Exercise goal: From the line with "(1294, 113) none" to the last line of the data below, repeat every line exactly and add nothing.

(Records for processing Opens)

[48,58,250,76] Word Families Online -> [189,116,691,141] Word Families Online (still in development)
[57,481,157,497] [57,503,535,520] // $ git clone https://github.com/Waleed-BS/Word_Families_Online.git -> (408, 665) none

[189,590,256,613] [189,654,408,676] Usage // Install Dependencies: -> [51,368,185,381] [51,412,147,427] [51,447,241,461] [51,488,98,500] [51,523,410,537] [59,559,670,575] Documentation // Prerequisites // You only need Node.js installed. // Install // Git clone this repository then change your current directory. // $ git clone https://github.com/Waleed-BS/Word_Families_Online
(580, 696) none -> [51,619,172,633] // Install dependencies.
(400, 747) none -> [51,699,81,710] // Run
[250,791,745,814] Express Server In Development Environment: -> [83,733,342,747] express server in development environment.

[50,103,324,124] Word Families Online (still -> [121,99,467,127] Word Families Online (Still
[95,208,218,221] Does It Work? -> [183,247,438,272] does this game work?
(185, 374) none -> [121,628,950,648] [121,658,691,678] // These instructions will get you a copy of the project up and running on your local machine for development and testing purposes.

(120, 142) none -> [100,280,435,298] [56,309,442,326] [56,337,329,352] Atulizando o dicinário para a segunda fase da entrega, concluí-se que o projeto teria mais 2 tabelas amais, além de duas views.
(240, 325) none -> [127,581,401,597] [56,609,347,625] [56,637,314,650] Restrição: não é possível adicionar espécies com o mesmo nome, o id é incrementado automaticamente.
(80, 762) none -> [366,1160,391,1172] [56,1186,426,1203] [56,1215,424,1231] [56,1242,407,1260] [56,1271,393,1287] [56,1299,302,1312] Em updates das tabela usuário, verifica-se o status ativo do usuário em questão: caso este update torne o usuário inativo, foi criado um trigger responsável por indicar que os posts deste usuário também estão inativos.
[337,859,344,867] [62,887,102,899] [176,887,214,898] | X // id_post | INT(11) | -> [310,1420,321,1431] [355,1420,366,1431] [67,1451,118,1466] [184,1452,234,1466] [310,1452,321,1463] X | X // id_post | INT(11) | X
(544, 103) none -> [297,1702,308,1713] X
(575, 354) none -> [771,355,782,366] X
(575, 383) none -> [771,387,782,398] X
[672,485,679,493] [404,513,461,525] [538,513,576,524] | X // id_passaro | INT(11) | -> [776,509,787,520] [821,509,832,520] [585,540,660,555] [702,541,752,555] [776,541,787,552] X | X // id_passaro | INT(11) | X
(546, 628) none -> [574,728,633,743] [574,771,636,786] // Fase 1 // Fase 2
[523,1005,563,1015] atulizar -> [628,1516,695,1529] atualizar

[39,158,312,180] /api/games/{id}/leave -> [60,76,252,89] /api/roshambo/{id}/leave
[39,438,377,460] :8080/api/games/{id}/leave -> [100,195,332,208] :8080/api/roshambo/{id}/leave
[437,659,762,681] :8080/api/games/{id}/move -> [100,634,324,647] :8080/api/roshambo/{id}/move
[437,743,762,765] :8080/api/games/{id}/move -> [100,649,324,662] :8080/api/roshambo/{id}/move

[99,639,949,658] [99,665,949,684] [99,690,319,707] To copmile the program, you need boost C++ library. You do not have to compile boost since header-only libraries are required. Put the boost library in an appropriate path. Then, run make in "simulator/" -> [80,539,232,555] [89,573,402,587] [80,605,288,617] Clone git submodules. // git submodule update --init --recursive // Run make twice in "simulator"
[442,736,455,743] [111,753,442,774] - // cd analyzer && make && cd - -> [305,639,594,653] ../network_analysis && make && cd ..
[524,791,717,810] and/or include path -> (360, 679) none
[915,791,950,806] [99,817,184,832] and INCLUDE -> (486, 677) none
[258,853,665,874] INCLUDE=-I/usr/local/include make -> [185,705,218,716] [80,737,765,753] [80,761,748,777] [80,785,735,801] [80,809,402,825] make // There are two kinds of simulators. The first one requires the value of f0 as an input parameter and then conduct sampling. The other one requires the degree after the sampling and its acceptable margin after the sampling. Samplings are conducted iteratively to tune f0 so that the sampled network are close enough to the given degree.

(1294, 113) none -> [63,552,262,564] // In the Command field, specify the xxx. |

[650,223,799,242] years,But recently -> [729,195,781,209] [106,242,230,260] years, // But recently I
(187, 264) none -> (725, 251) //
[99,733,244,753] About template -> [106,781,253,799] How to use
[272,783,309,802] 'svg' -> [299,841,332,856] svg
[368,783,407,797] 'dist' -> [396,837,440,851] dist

(Records for processing Closes)

Result of this task:
(1294, 113) none -> [63,552,262,564] // In the Command field, specify the xxx. |

[650,223,799,242] years,But recently -> [729,195,781,209] [106,242,230,260] years, // But recently I
(187, 264) none -> (725, 251) //
[99,733,244,753] About template -> [106,781,253,799] How to use
[272,783,309,802] 'svg' -> [299,841,332,856] svg
[368,783,407,797] 'dist' -> [396,837,440,851] dist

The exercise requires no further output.